Change detection outputs.
-------

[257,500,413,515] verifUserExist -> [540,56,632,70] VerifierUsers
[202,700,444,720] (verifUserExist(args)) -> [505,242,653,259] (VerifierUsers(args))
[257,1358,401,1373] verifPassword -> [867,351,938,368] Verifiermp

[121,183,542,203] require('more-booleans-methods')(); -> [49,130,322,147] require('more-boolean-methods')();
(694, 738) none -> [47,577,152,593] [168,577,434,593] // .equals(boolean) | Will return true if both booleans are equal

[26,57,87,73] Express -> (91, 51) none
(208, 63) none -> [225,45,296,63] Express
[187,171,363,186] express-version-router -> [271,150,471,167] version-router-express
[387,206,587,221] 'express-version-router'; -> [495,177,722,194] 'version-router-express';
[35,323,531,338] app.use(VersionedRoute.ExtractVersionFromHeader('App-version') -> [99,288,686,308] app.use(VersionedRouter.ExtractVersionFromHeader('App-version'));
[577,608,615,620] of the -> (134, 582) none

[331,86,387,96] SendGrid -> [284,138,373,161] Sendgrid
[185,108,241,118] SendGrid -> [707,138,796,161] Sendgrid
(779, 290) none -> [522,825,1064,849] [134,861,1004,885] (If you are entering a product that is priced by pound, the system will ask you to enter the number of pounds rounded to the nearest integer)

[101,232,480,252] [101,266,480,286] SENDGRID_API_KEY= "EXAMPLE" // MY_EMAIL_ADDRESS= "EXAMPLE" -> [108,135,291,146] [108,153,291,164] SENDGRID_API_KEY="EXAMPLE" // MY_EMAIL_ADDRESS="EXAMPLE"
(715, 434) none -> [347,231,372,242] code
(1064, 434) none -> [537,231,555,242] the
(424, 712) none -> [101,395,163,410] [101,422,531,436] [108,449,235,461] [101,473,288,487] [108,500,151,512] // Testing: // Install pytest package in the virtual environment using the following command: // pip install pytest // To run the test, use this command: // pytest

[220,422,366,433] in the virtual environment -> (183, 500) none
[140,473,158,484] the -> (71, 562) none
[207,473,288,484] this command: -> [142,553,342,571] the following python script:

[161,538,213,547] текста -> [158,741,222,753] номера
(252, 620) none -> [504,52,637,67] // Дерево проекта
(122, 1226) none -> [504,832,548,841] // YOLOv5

-------

Restate exactly each line of the data from the one bearing "(424, 712) none" to the end, and add nothing.

(424, 712) none -> [101,395,163,410] [101,422,531,436] [108,449,235,461] [101,473,288,487] [108,500,151,512] // Testing: // Install pytest package in the virtual environment using the following command: // pip install pytest // To run the test, use this command: // pytest

[220,422,366,433] in the virtual environment -> (183, 500) none
[140,473,158,484] the -> (71, 562) none
[207,473,288,484] this command: -> [142,553,342,571] the following python script:

[161,538,213,547] текста -> [158,741,222,753] номера
(252, 620) none -> [504,52,637,67] // Дерево проекта
(122, 1226) none -> [504,832,548,841] // YOLOv5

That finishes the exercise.